The Victoria Armstrong Memorial School is a special place. For a start, its origins were unusual. Victoria Armstrong was a British schools inspector who came to Kotagiri in the 1980s, and was captivated by the place, and by the essential work being done by the Nilgiris Adavasi Welfare Association (NAWA) to support the tribal communities living in the Nilgiris (the Blue Mountains, which straddle Kerala and Tamil Nadu). The foundation of a school for the children of these tribal communities became one of her aims. With NAWA, she worked to make this vision a reality, and though she died before the school was opened, she left her property and assets to NAWA to achieve this and other initiatives. An admirable woman, who is remembered in the name of the school, and celebrated at the annual School Day in November. Though the school is also open to children from all communities, its aim is to encourage and support the tribal children, who often have to travel long distances, and had, in the past, had a high drop-out rate.  Efforts are made to make the school atmosphere as stimulating and welcoming as possible. To this end, the whole school has karate sessions twice a week, and a wonderful classical musician comes in once a week to teach the children Indian classical songs.

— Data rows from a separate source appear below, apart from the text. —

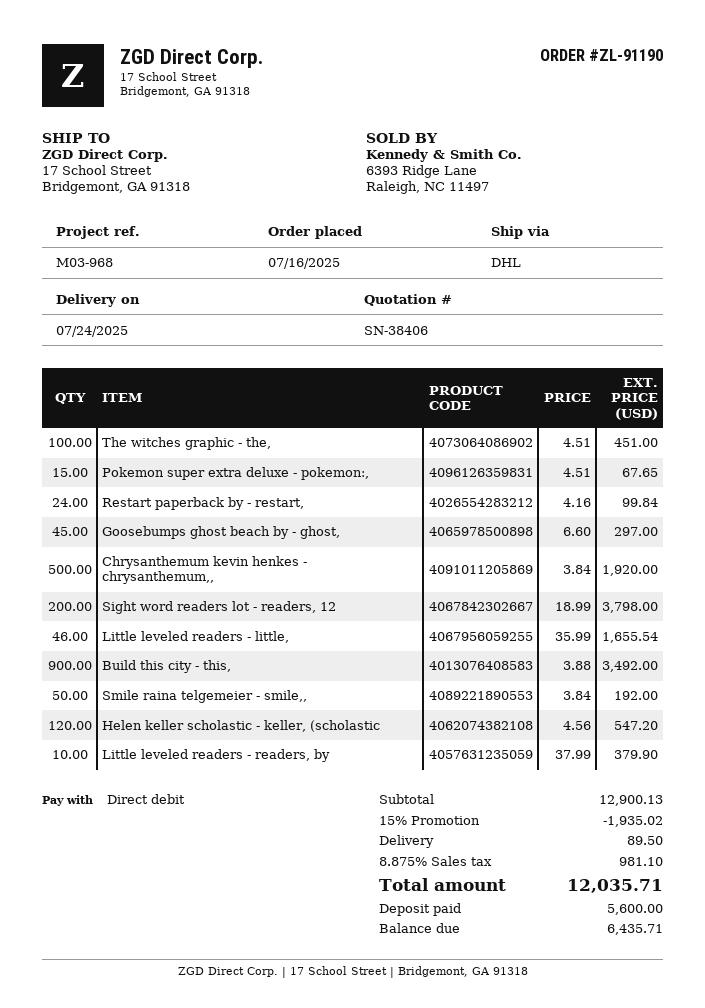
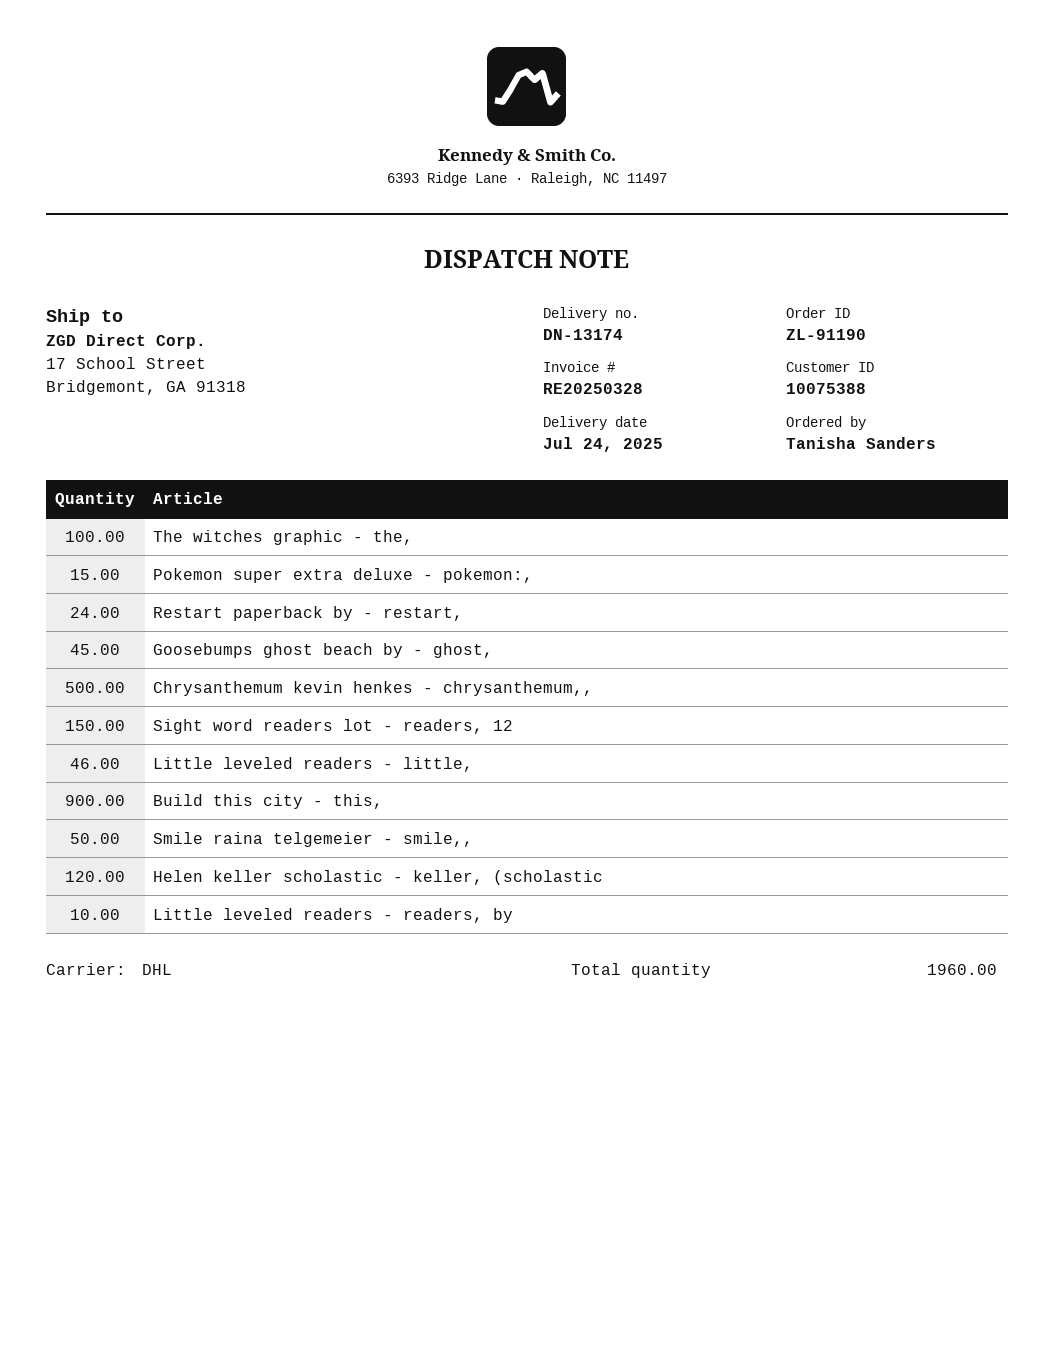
Sight word readers lot - readers, 12: 200 -> 150

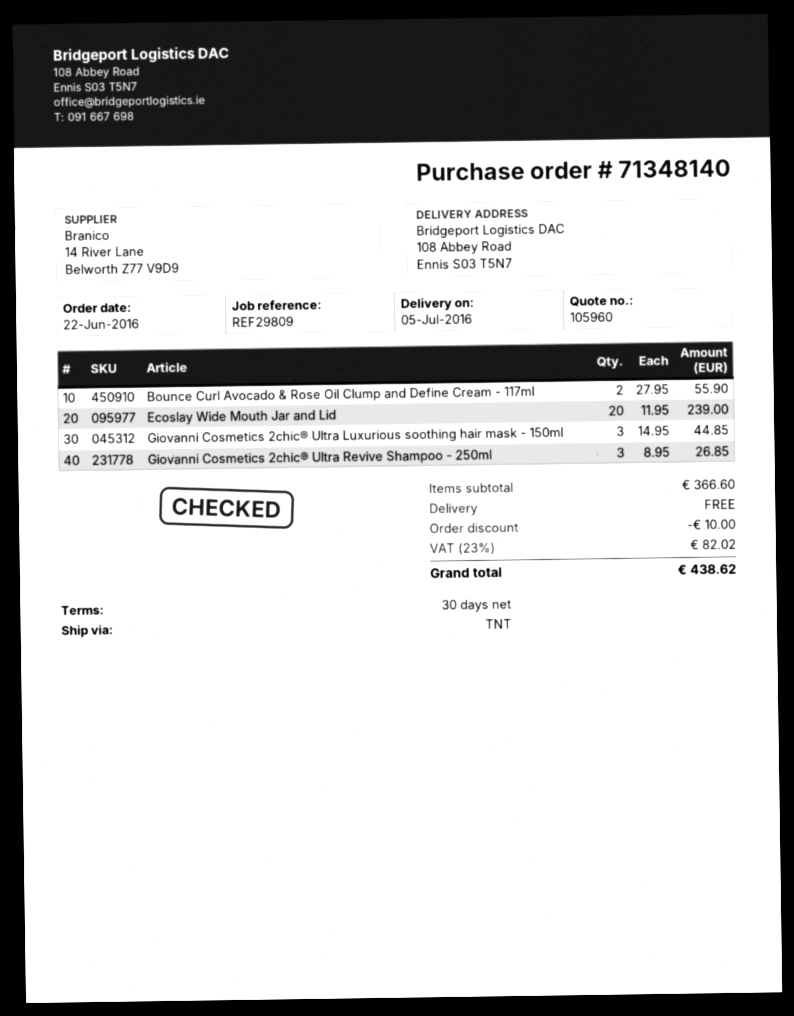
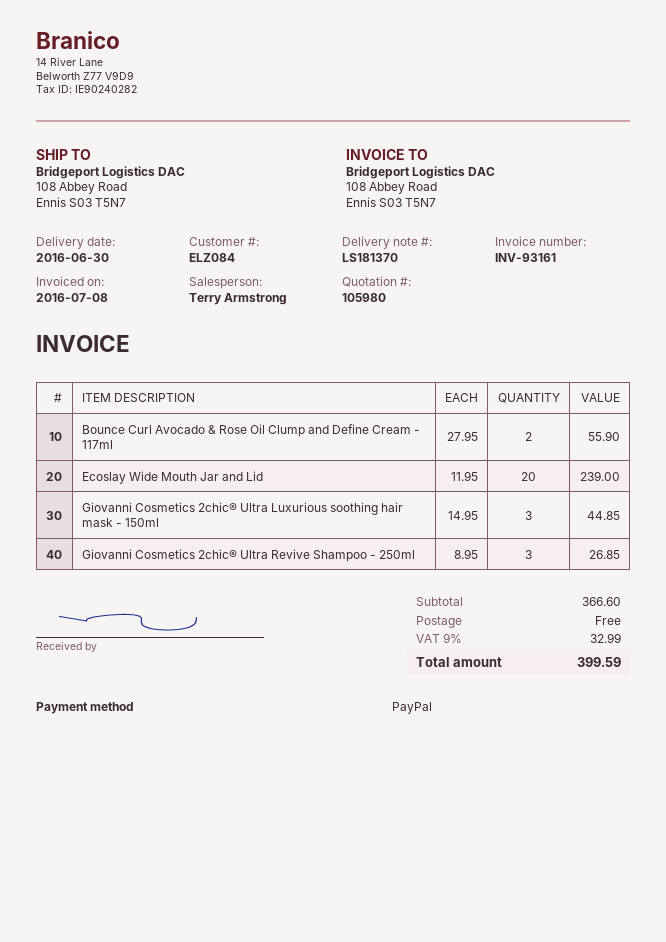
quote number: 105960 -> 105980
delivery date: 2016-07-05 -> 2016-06-30
discount: 10.00 -> none
tax: 23% = 82.02 -> 9% = 32.99
total: 438.62 -> 399.59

But back to the songs. Mrs Poovizhy was keen that I should work with every class, so no child was excluded. One sunny afternoon I found myself sitting with fifty children under the age of five singing, ‘This is the way we wash our face’ – with actions, of course. I had huge admiration for the children, because for those from tribal communities English was often their third language. They spoke their tribal language at home, and were then asked to speak and write in both Tamil and English. Needless to say, they went at the song with great gusto, and learned some English words along the way.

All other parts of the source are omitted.